Jim Walter has been in the Destination Marketing world for the past 16 years. He got his start leading Madison County Tourism in upstate NY for 10 years as its executive director. For the past six years, he has led the sales and marketing efforts for Visit Cheyenne in Wyoming. He is a former president of the New York Travel and Vacation Association and is currently the president of the Rocky Mountain Chapter of PCMA. He enjoys creating memorable experiences that help grow the local economy through tourism.

Jim is an avid backpacker, runner, hunter, and snowshoer and enjoys spending as much time in the mountains as possible, and seeing his daughter and friends. He is a graduate of St. Bonaventure University and holds an M.S. in Service Management from the Rochester Institute of Technology. Jim is recognized as a Certified Destination Management Executive by Destinations International.

On this episode of Destination on the Left, I talk with Jim Walter about how he meandered into destination marketing and the creative ways he continues to attract crowds to Cheyenne, Wyoming.
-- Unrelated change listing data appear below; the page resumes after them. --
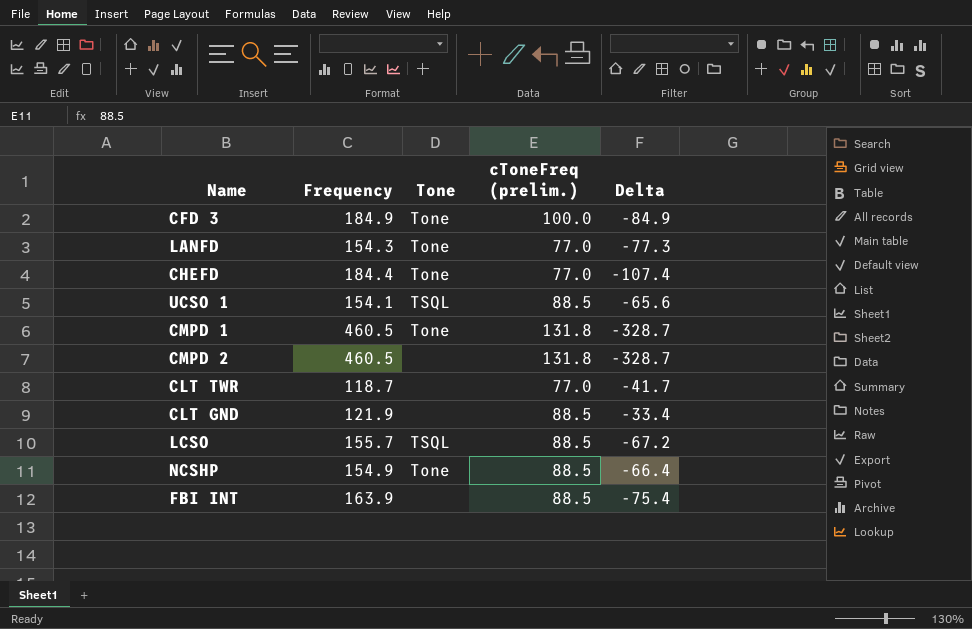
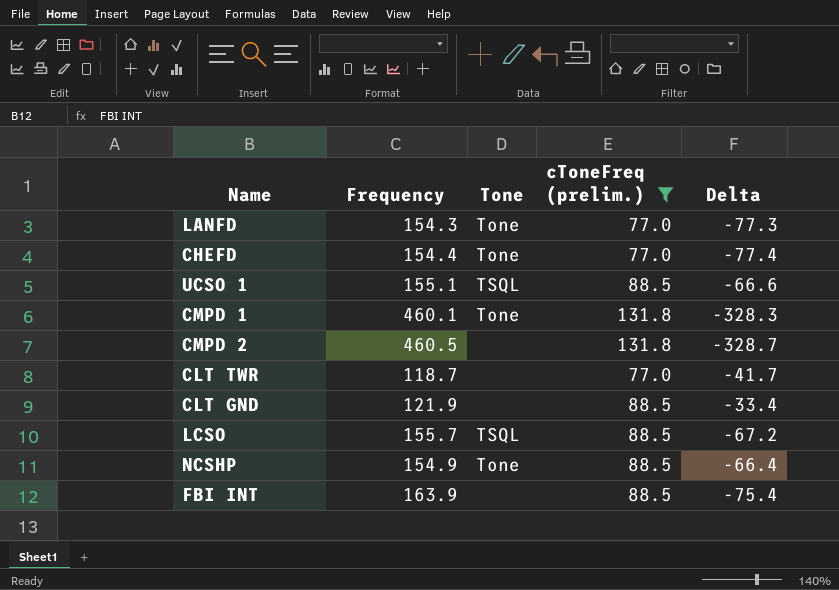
filter: none -> cToneFreq (prelim.) != 100.0
CHEFD | Frequency: 184.4 -> 154.4
CHEFD | Delta: -107.4 -> -77.4
UCSO 1 | Frequency: 154.1 -> 155.1
UCSO 1 | Delta: -65.6 -> -66.6
CMPD 1 | Frequency: 460.5 -> 460.1
CMPD 1 | Delta: -328.7 -> -328.3

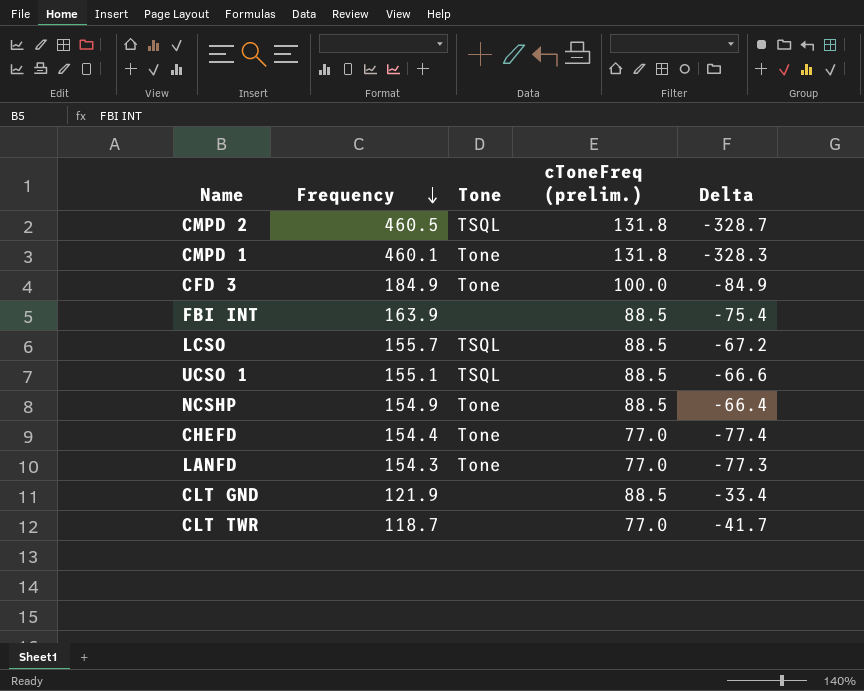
filter: cToneFreq (prelim.) != 100.0 -> none
row order: none -> Frequency descending
CMPD 2 | Tone: none -> TSQL

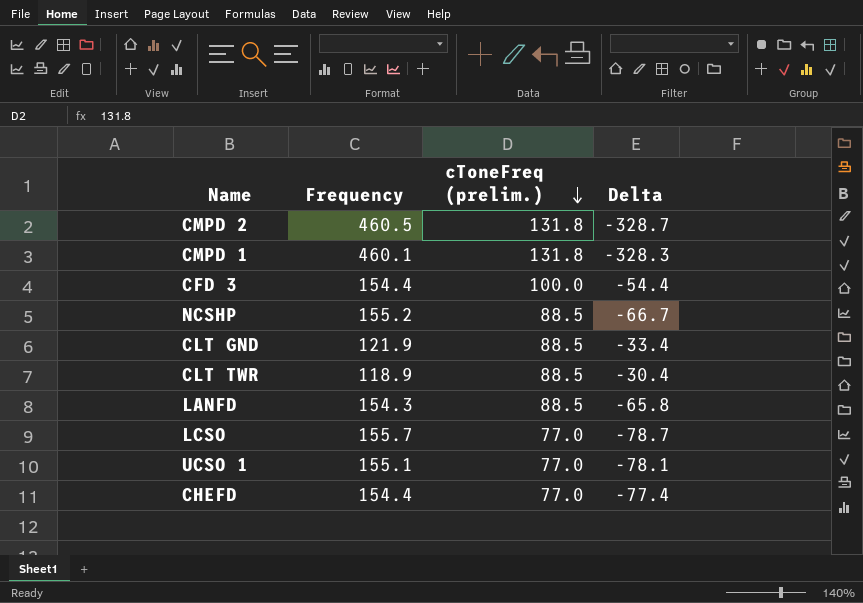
row order: Frequency descending -> cToneFreq (prelim.) descending
column Tone | position: 3 -> none
row FBI INT: 163.9 | none | 88.5 | -75.4 -> none
CFD 3 | Frequency: 184.9 -> 154.4
CFD 3 | Delta: -84.9 -> -54.4
NCSHP | Frequency: 154.9 -> 155.2
NCSHP | Delta: -66.4 -> -66.7
CLT TWR | Frequency: 118.7 -> 118.9
CLT TWR | cToneFreq (prelim.): 77.0 -> 88.5
CLT TWR | Delta: -41.7 -> -30.4
LANFD | cToneFreq (prelim.): 77.0 -> 88.5
LANFD | Delta: -77.3 -> -65.8
LCSO | cToneFreq (prelim.): 88.5 -> 77.0
LCSO | Delta: -67.2 -> -78.7
UCSO 1 | cToneFreq (prelim.): 88.5 -> 77.0
UCSO 1 | Delta: -66.6 -> -78.1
What You Will Learn in This Episode:

  • Some of the various meandering ways that people end up in the tourism industry, including Jim’s own story
  • How Jim earned his title as a Certified Destination Management Executive
  • The creative tactics and ideas Jim has employed in his various roles to compete in the tourism market
  • Jim’s strategies to bridge the generational gap and get young people interested in the Old West culture of Cheyenne
  • Some of the rich history of Cheyenne and Wyoming and how Jim and his colleagues use that to attract tourism and celebrate the destination
  • Features of good “co-opetition” in the tourism industry and what matters most to the tourists you attract
  • How Jim sees the travel marketing industry evolving and the best practices to keep up with this evolution

Meandering Into Destination Marketing

Jim Walter wanted to be a baseball broadcaster when he first entered college. During one of his summers he got to do just that, only to realize it wasn’t what he wanted. He worked in radio for a while until he got fired, which led him to take a job doing sales for the Greater Syracuse Chamber of Commerce. Ever since then, Jim has worked in destination marketing and has loved every minute of it.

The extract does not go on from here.